Marthir mancava enquanto era levado pelos seus amigos até a base da torre do sino. Tetragon o acompanhava caminhando lentamente e o som do ferro de suas botas se arrastando no chão se unia aos murmúrios dos moradores de Vila do Vale, ainda pasmos com os acontecimentos daquela noite. O Ancião Bouden acabara de descer do topo da torre, fazendo o sino finalmente silenciar. Sem o badalar, parecia que o ar da noite agora repousava em paz. O idoso colocou uma cadeira para Marthir poder se sentar e começou a examinar seu pé ferido. A avó Nimr acompanhava tudo e olhava com suspeita para o cavaleiro, que sorriu com dentes brancos e alinhados.

Um pouco zonzo pela dor e sob efeito da adrenalina, Marthir se esforçava para se manter lucido e acordado. Com a visão turva e com um véu de fumaça, o garoto também encarava Tetragon. Sempre imaginou que Cavaleiros fossem guerreiros rústicos, homens como os que conhecia, mas aquele que estava na sua frente mostrava que na realidade eles eram altos e fortes, de sorrisos fáceis e dentes perfeitos, cabelos lisos e brilhosos.  Era uma realidade diferente o interior de um castelo para a vila no meio do nada.

Fechou os olhos e rangeu os dentes quando o ancião pediu para ele esticar a perna.

— Não está quebrada — o velho falou pondo-se de pé com dificuldade – mas também não está boa. Vai precisar de repouso, rapaz.

Leya que ouvia a tudo se apressou em abraçar o amigo ao saber que ele estava bem, mas para Marthir o maior alívio era saber que ninguém se feriu. Leya desatou o abraço e deu-lhe um soco no braço:

— Por acaso você perdeu a cabeça?

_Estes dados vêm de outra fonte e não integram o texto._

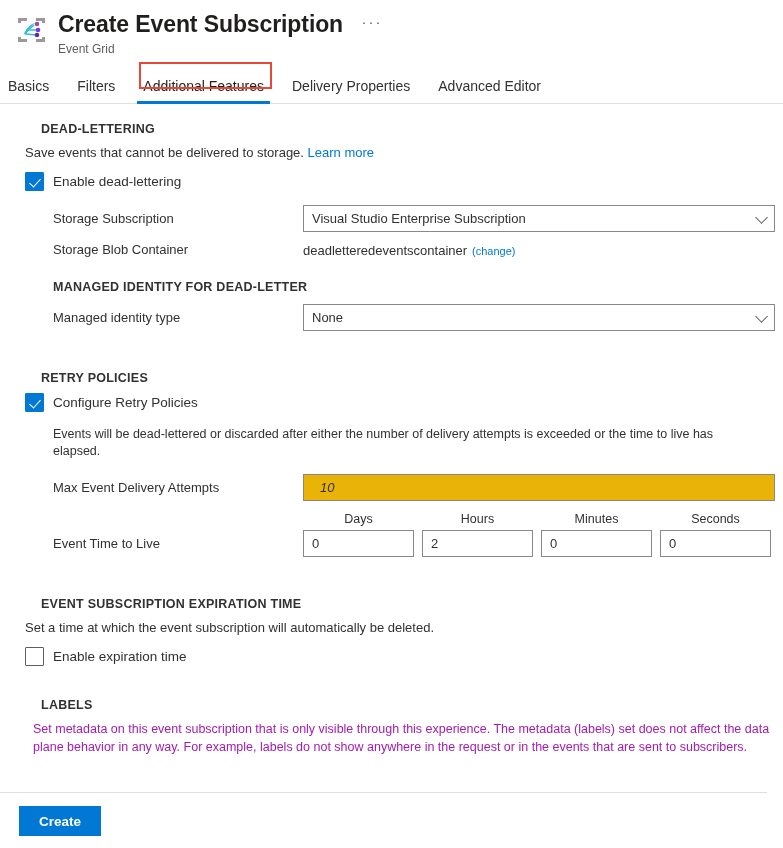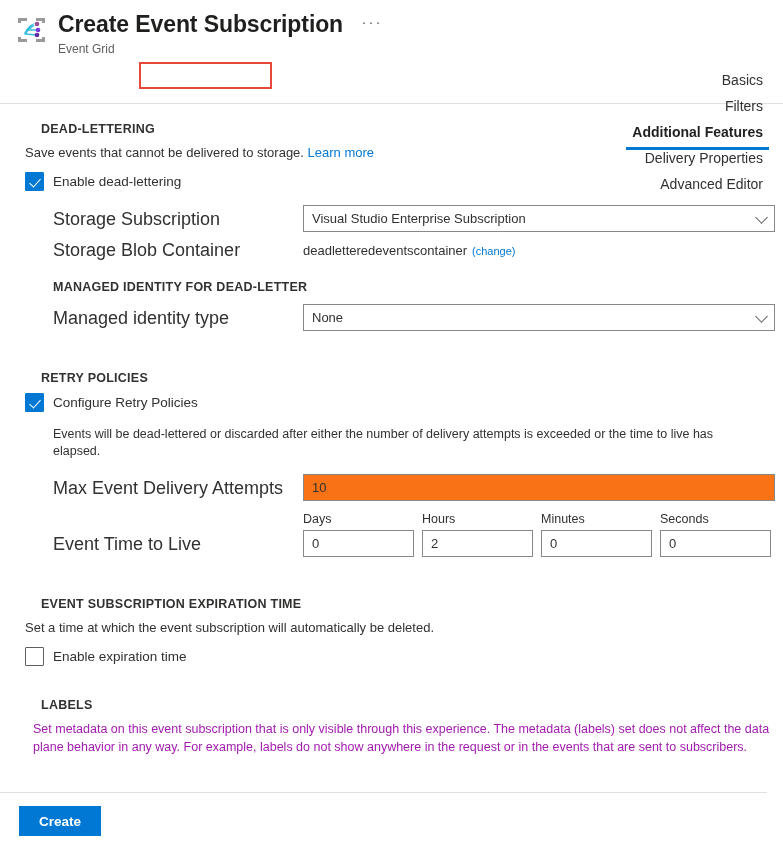--- a/index.html
+++ b/index.html
@@ -38,7 +38,6 @@
     margin-top: 14px;
     height: 33px;
     border-bottom: 1px solid #e1dfdd;
-    flex-direction: column;
   }
   .tab {
     position: relative;

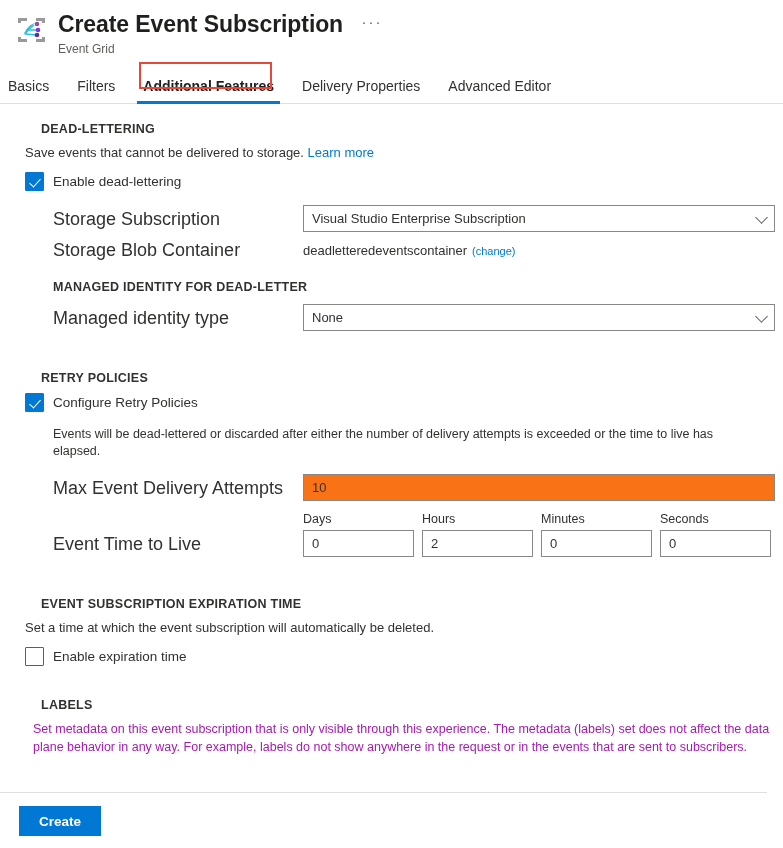--- a/index.html
+++ b/index.html
@@ -45,7 +45,7 @@
     padding: 0 8px 8px 8px; margin-right: 12px;
     cursor: pointer; white-space: nowrap; line-height: 18px;
   }
-  .tab.selected { font-weight: 700; color: #201f1e; }
+  .tab.selected { font-weight: 400; color: #201f1e; }
   .tab.selected::after {
     content: ""; position: absolute; left: 2px; right: 2px; bottom: -1px;
     height: 3px; background: #0078d4;

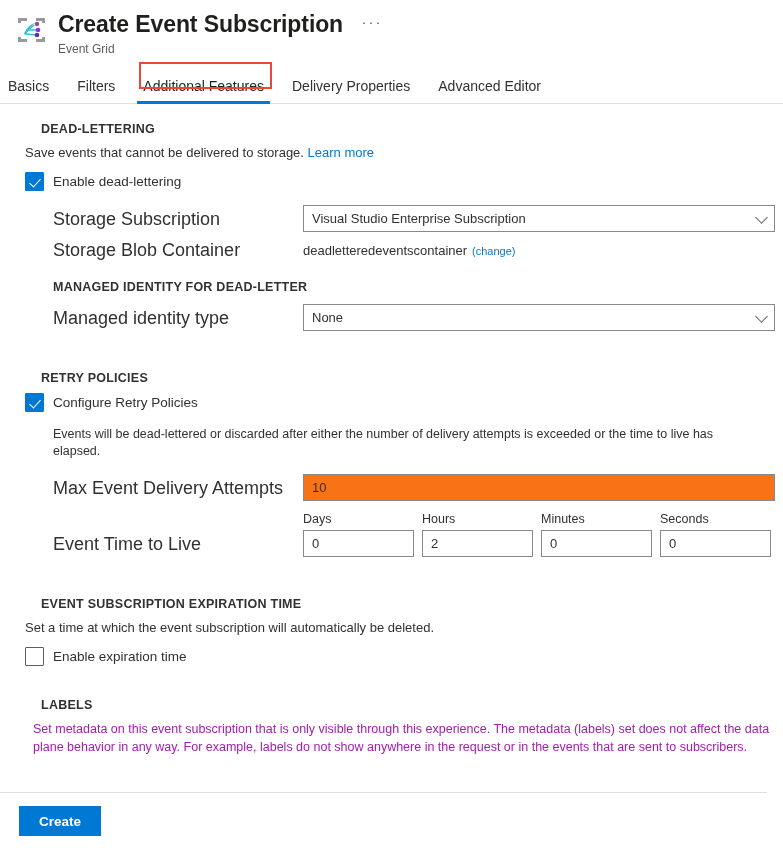--- a/index.html
+++ b/index.html
@@ -87,7 +87,7 @@
   
   .frow { display: flex; align-items: center; margin-bottom: 10px; }
   .frow.indent { padding-left: 28px; }
-  .flabel { font-size: 18px; color: #323130; width: 250px; flex: 0 0 250px; line-height:16px; }
+  .flabel { font-size: 13px; color: #323130; width: 250px; flex: 0 0 250px; line-height:16px; }
   .fctl { flex: 1 1 auto; }
 
   .ddl {

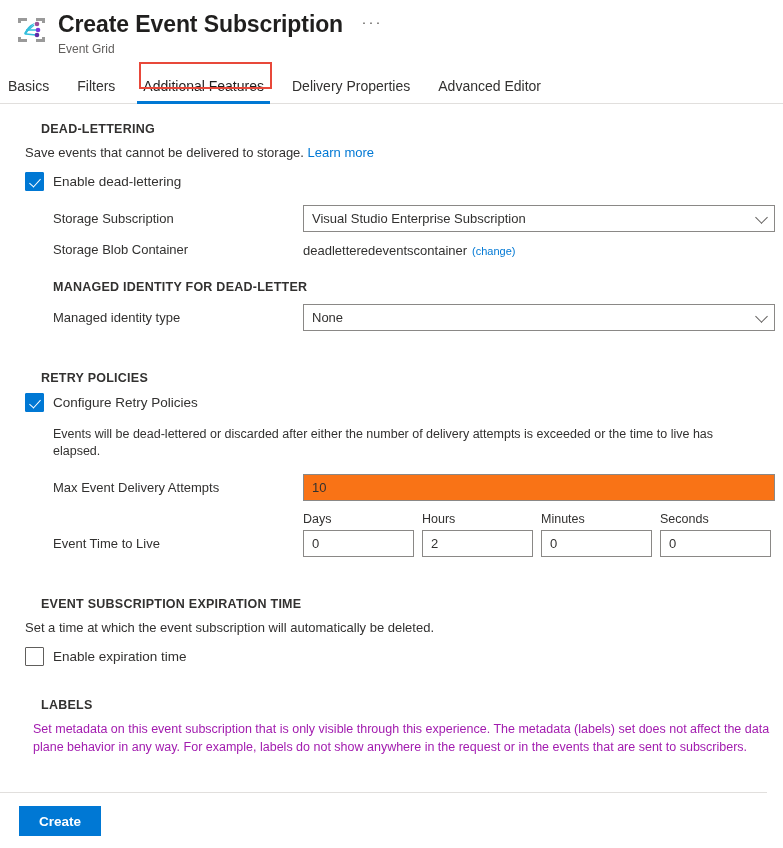--- a/index.html
+++ b/index.html
@@ -105,9 +105,9 @@
   }
   .txtin {
     height: 27px; width: 472px;
-    border: 1px solid #8a8886; background: #f97316;
-    display: flex; align-items: center; padding: 0 8px;
-    font-size: 13px; color: #323130;
+    border: 1px solid #8a8886; background: #eab308;
+    display: flex; align-items: center; padding: 0 16px;
+    font-size: 13px; color: #323130; font-style: italic;
   }
   .static-val { font-size: 13px; color: #323130; }
   .static-val .chg { font-size: 11px; margin-left: 5px; }

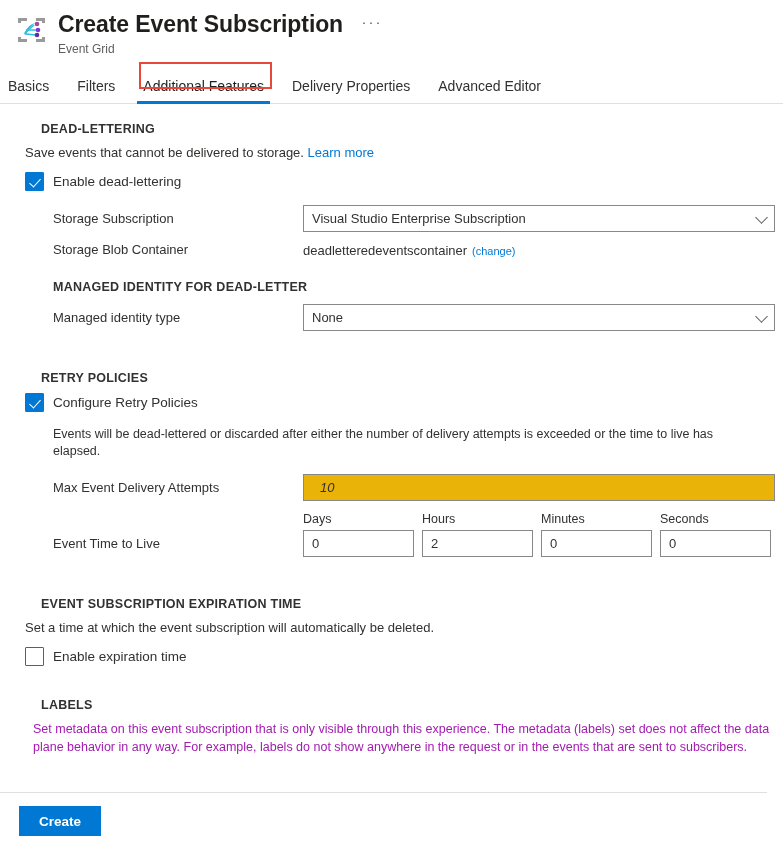--- a/index.html
+++ b/index.html
@@ -120,7 +120,7 @@
   .note { font-size: 12.5px; color: #323130; margin: 0 0 14px 28px; line-height: 17px; }
 
   
-  .ttl-wrap { display: flex; }
+  .ttl-wrap { display: flex; text-align: center; }
   .ttl-cell { margin-right: 8px; }
   .ttl-cell:last-child { margin-right: 0; }
   .ttl-head { font-size: 12.5px; color: #323130; margin-bottom: 3px; line-height: 16px; }

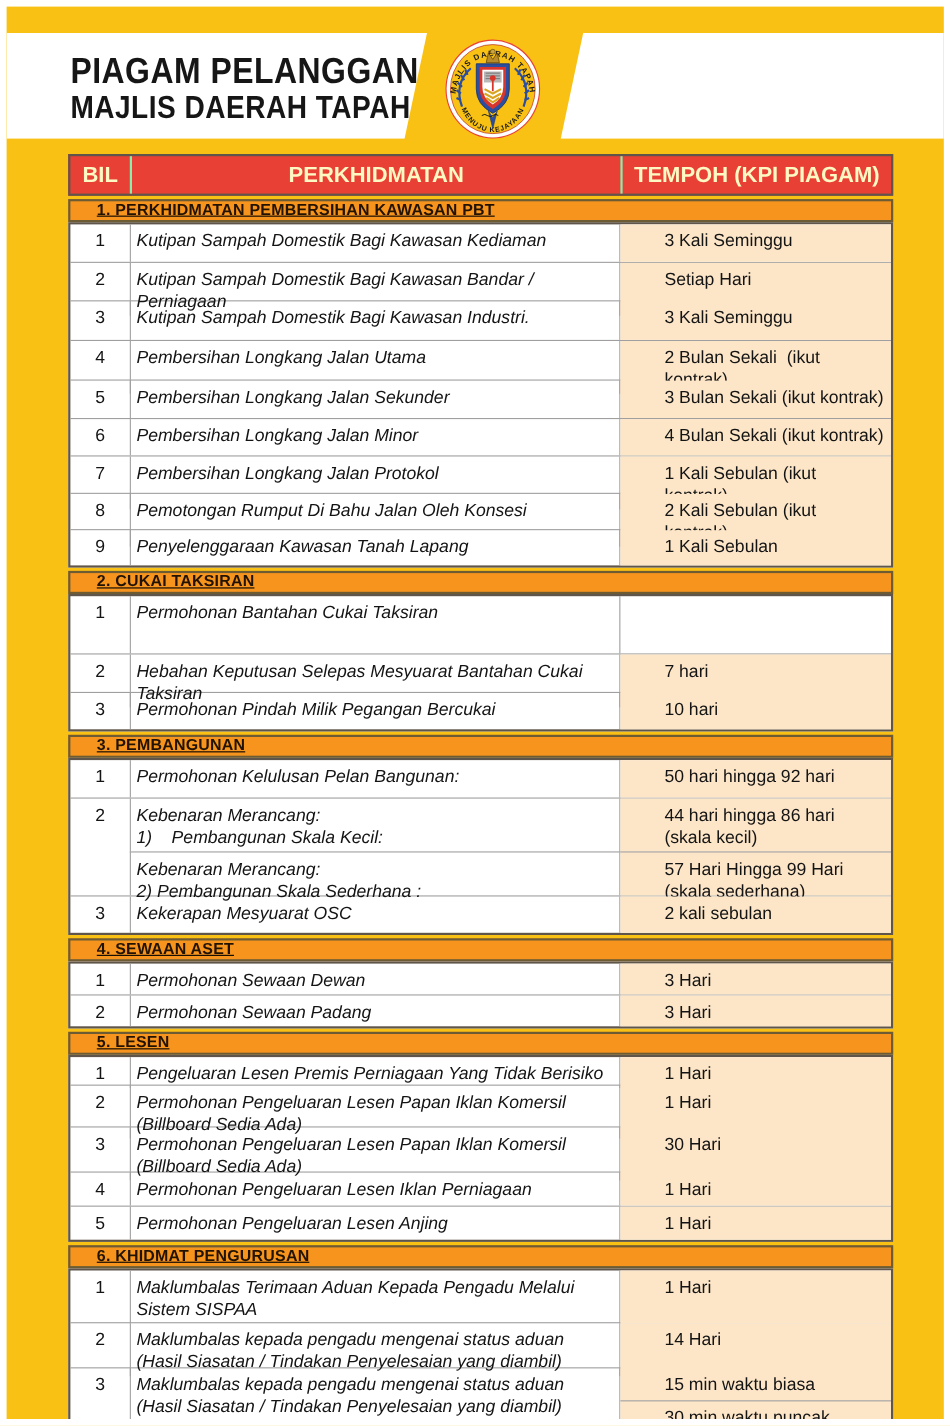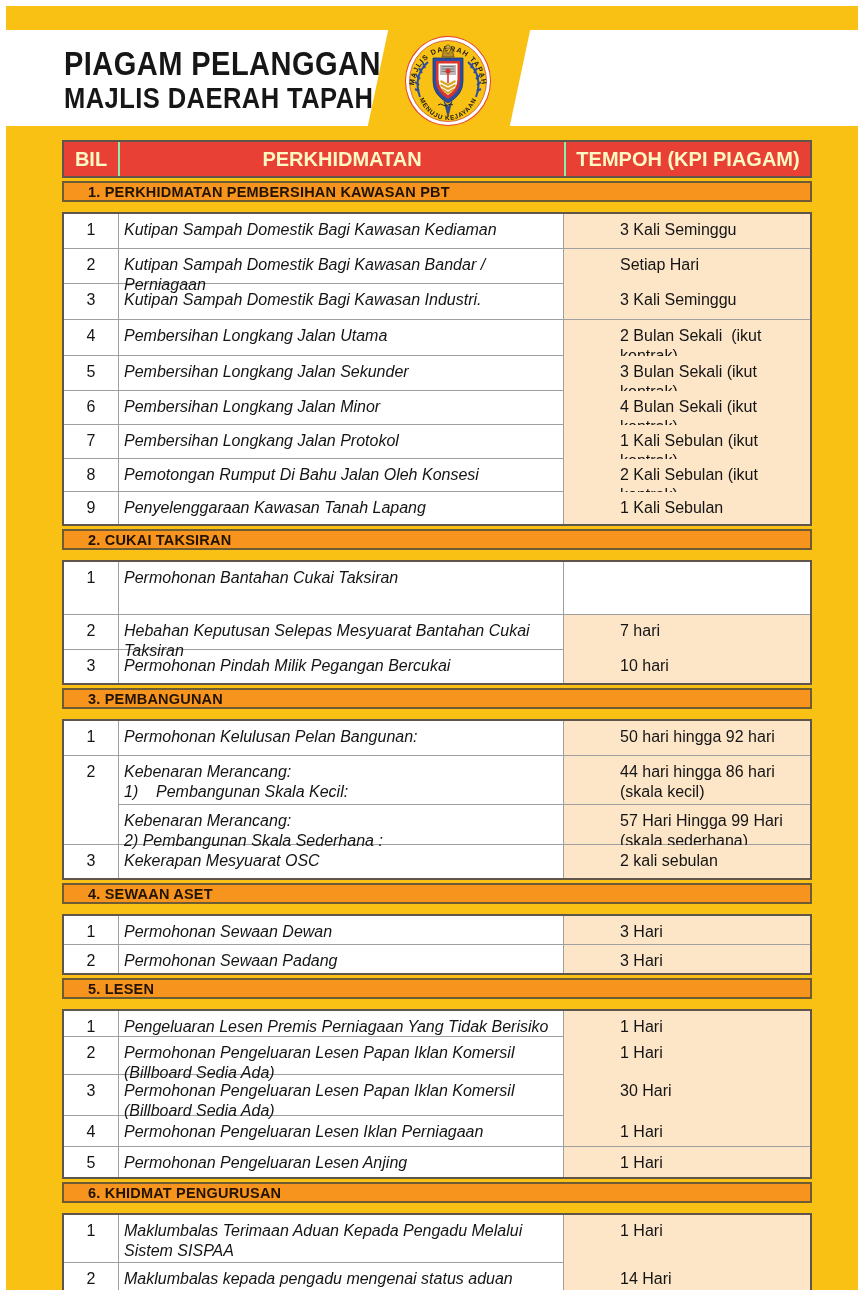--- a/index.html
+++ b/index.html
@@ -25,7 +25,7 @@
   .thead .hc + .hc { border-left:2px solid #86efac; }
 
   .section-bar { box-sizing:border-box; height:21px; background:#f7941e; border:2px solid #6d5c33;
-                 display:flex; align-items:center; padding-left:24px; margin-bottom:10px; }
+                 display:flex; align-items:flex-start; padding-left:24px; margin-bottom:0;text-decoration:underline; }
   .section-bar span { font-size:14.5px; font-weight:bold; color:#211300; letter-spacing:.2px; }
 
   .rows-block { box-sizing:border-box; border:2px solid #5f554a; background:#fff; margin-bottom:3px; }

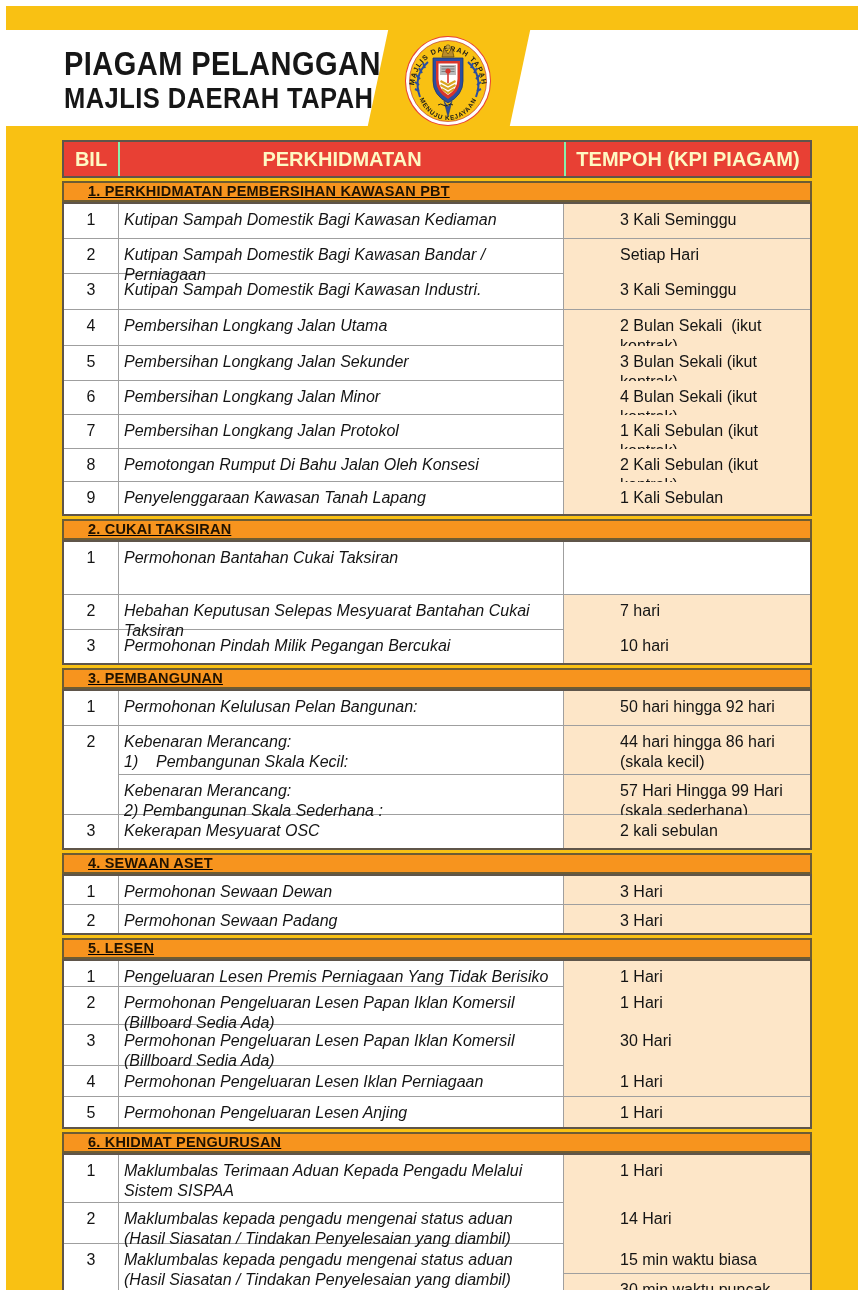--- a/index.html
+++ b/index.html
@@ -36,7 +36,7 @@
   .cell.rt { border-top:1.5px solid #9f9f9f; }
   .bil { text-align:center; }
   .service { border-left:1.5px solid #9f9f9f; border-right:1.5px solid #9f9f9f; padding-left:5px;font-style:italic; }
-  .kpi { background:#fde6c8; padding-left:56px; }
+  .kpi { background:#fde6c8; padding-left:40px; }
 </style>
 </head>
 <body>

Pular em uma bruxa de cima de um telhado? Qual o seu problema? – as lágrimas que surgiam faziam o verde dos olhos dela brilhar mais intensamente. As chamas da casa queimando ao fundo iluminavam o rosto da garota, rubro, mas doce, mesmo com a cicatriz.

— Você, como a pessoa salva, deveria ser mais grata. – ele falou passando a mão sobre o braço agredido.

— Tinha um Cavaleiro ali, Marthir, um Cavaleiro! Ele com certeza tinha um plano.

Tetragon foi pego de surpresa ao ser colocado na conversa. Sorriu e assentiu para tranquilizar a garota e disse:

— Seu amigo foi corajoso. Eu tinha tudo sobre controle, mas a ajuda dele foi muito bem vinda.

Ela continuou chateada, mas nada mais disse sobre isso. Cruzou os braços e respirou fundo.

— Obrigada. – falou, dando o braço a torcer. – Obrigada por me salvar. – sua voz ficou terna de repente, fazendo Marthir corar.

Mas a noite ainda não havia acabado e nem tudo seria só alegria. Perto do corpo carbonizado da bruxa, onde os outros soldados davam água para os cavalos, uma mulher começou a gritar descontrolada. Lágrimas jorravam dos seus olhos e ela cuspia as palavras com ódio.

— Vocês estão cegos? É tudo culpa desse garoto! Minha Leya. Minha pequena Leya. Quase morreu por causa desse garoto há quinze anos e agora novamente, novamente! Ele nos traz o mal. Ele é amaldiçoado! – ela se aproximava de Leya enquanto gritava. Tocou a cicatriz da garota e virou-se para Marthir. – Você não se cansa de trazer dor para nosso vilarejo?

— Mãe... – Leya falou se afastando. Mesmo a senhora Nimr parecia prestes a atacar o pescoço da mulher, mas quem interveio foi Tetragon, o Cavaleiro.

— Imagino a sua dor, mas o rapaz não é seu inimigo. – a voz dele soava surpreendentemente calma. – Centenas de famílias sofreram o mesmo que você há quinze anos, algumas até mesmo foram dizimadas. Vocês têm sorte de não sofrer um ataque desde então, não há ninguém a quem culpar pelo acontecido. – prosseguiu – Marthir hoje foi um herói. Se tiver que culpar alguém por tudo, culpe a mim.

A mulher se espantou, mas nada disse. Tetragon continuou a explicar:

— Nós estávamos perseguindo Leandra há quase um mês. Enquanto ela estava na floresta seus poderes eram maiores e nós sempre éramos emboscados. Tanto que há princípio havia vinte homens comigo. – o Cavaleiro se dirigia à mulher, mas suas palavras eram para todos no vilarejo. – Precisávamos tirá-la da floresta, mas como fazer isso? As árvores negras avançam pelo reino e as florestas tomam conta de quase tudo. Estudamos mapas, afinal, as estradas hoje são pouco usadas e nós não podíamos ter certeza de onde a floresta terminava. Foi em um desses mapas que vimos o Vale de Uru'Insur, uma planície gigantesca e habitada, não tão distante de Passolargo.

“Perseguíamos Leandra noite e dia, até a floresta chegar ao fim e a grama começar. Acredito que se o rei soubesse de um lugar assim daria um jeito de construir seu castelo aqui. É como mágica: as árvores simplesmente não avançam para estes campos, e foi nestes campos que lutamos contra Leandra esta tarde.”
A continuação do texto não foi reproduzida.